Thermoablative Treatments for Malignant Liver Lesions: 10-Year Experience of MRI Appearances of Treatment Response

Abstract
OBJECTIVE. The objective of our study was to describe our 10-year experience using MRI to evaluate response to local thermoablative interventions in the treatment of malignant liver lesions. MATERIALS AND METHODS. This retrospective study was conducted from 1998 to 2008. MRI studies were performed at 1.5 and 3 T and were acquired < 4, 4–9, and > 9 months after radiofrequency ablation (RFA), cryoablation, and microwave ablation. MR features were evaluated on the basis of signal intensity on unenhanced T1-weighted images and the presence of ill-defined perilesional enhancement, well-defined lesional enhancement, or washout on contrast-enhanced images.

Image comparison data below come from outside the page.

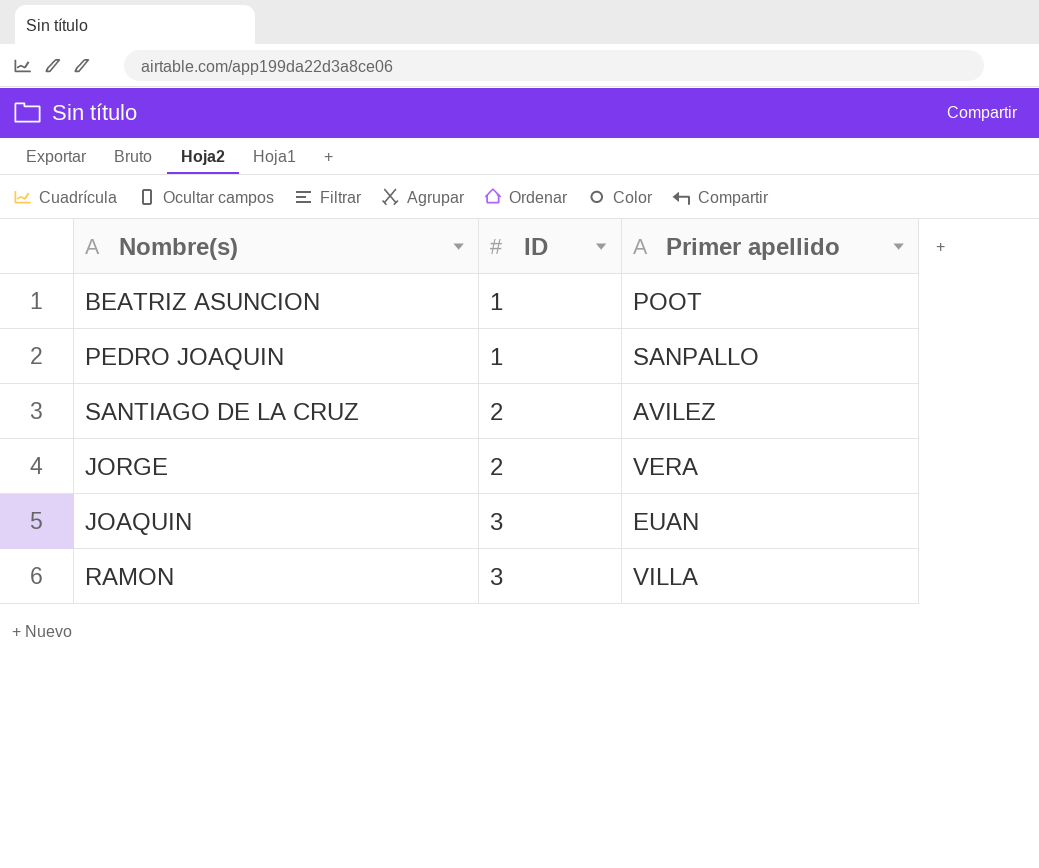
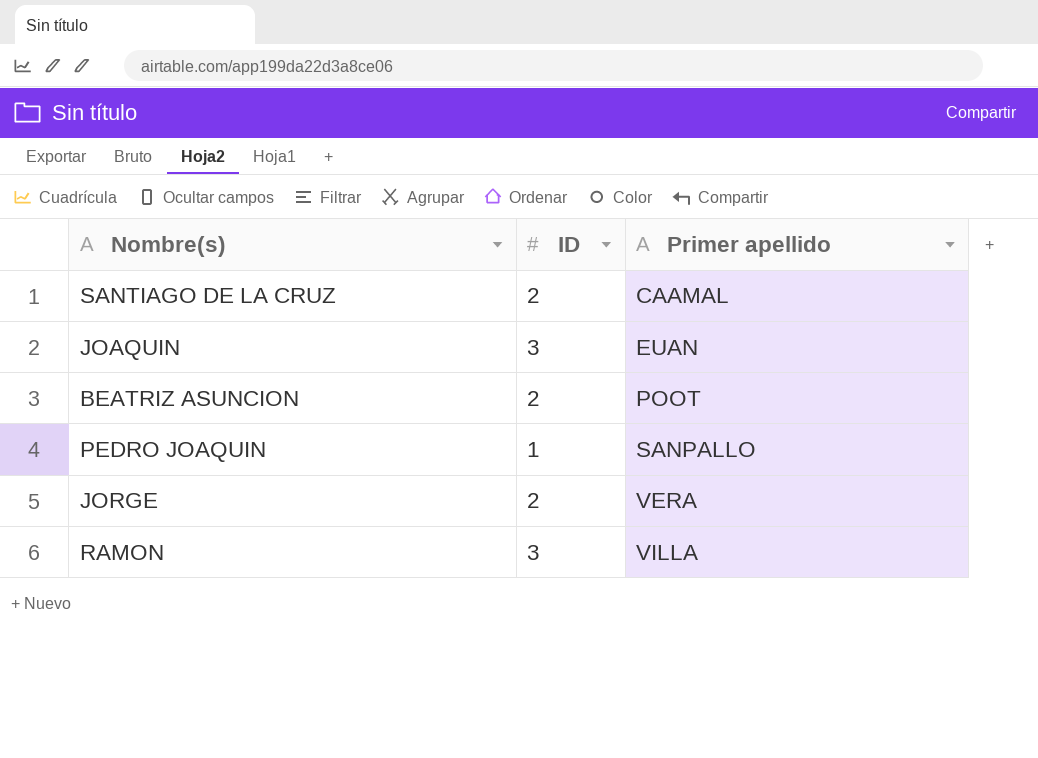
row order: ID ascending -> Primer apellido ascending
SANTIAGO DE LA CRUZ | Primer apellido: AVILEZ -> CAAMAL
BEATRIZ ASUNCION | ID: 1 -> 2

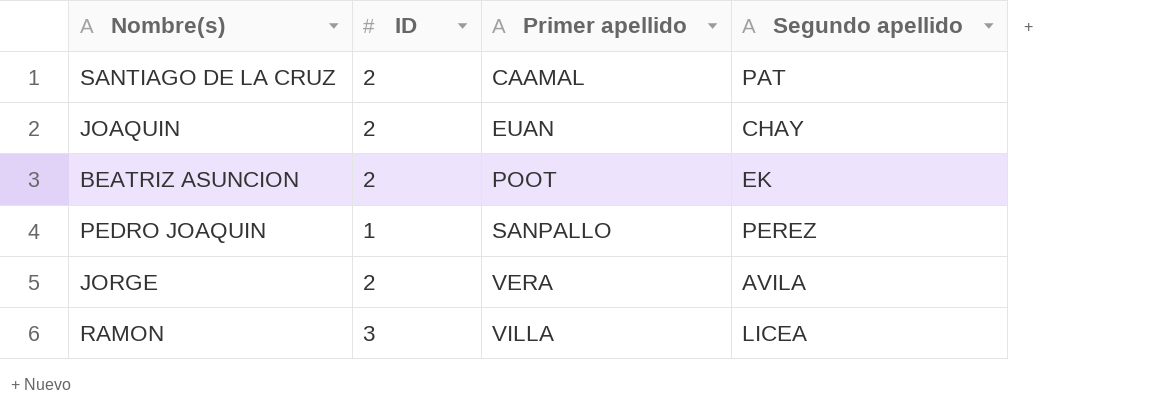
column Segundo apellido | position: none -> 4
JOAQUIN | ID: 3 -> 2

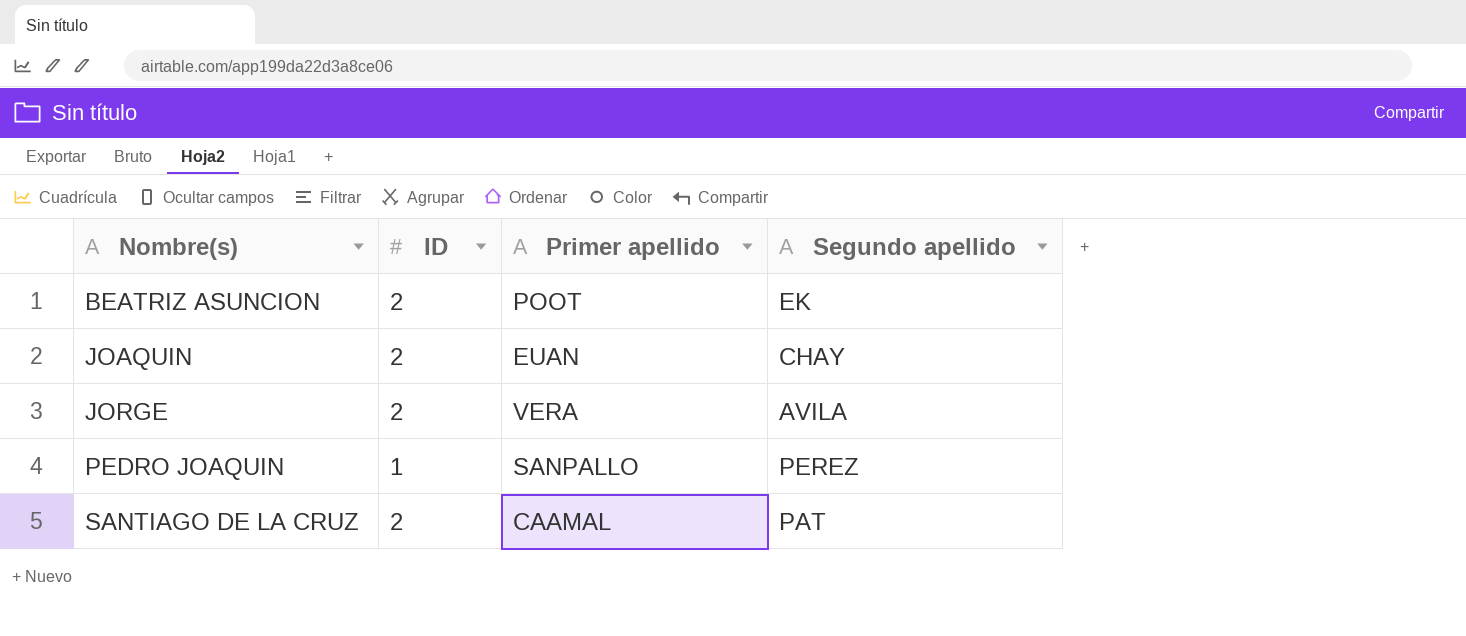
row order: Primer apellido ascending -> Nombre(s) ascending
row RAMON: 3 | VILLA | LICEA -> none

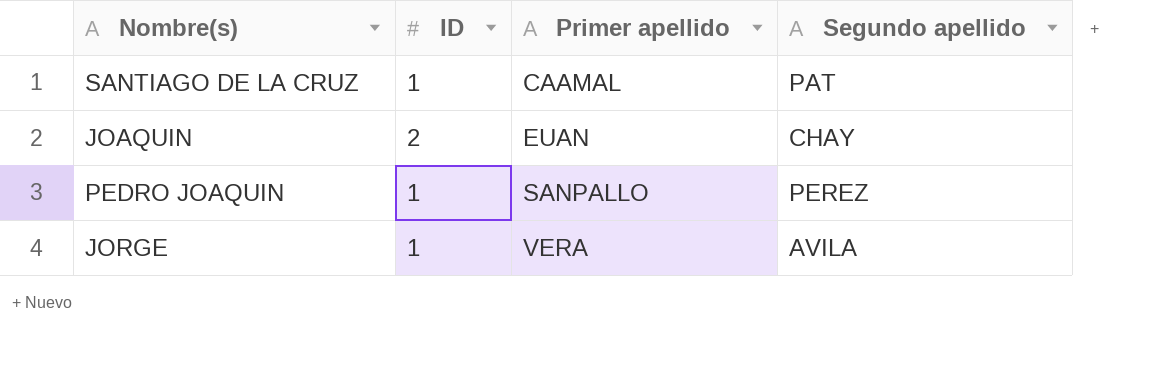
row order: Nombre(s) ascending -> Primer apellido ascending
row BEATRIZ ASUNCION: 2 | POOT | EK -> none
SANTIAGO DE LA CRUZ | ID: 2 -> 1
JORGE | ID: 2 -> 1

Imaging features were evaluated with all interventional modalities together and separately. RESULTS. The study population was composed of 135 men and 36 women (203 ablated lesions) with a mean age of 65 years (range, 39–78 years). When the data for all treatment methods were combined, well-defined lesional enhancement and washout were significant findings among the resolved and unresolved outcome groups regardless of follow-up time category. After RFA, ablated areas had a tendency to show high signal intensity on T1 images, whereas low signal was seen after cryoablation and a hyperintense rim was seen after microwave ablation. Washout was only depicted 9 months after cryoablation but was seen in 12% of lesions < 4 months after RFA. No difference was appreciated on ill-defined perilesional enhancement with all methods combined or separately. CONCLUSION. MRI findings after ablation are dependent on the treatment modality and the length of time between the procedure and follow-up examination.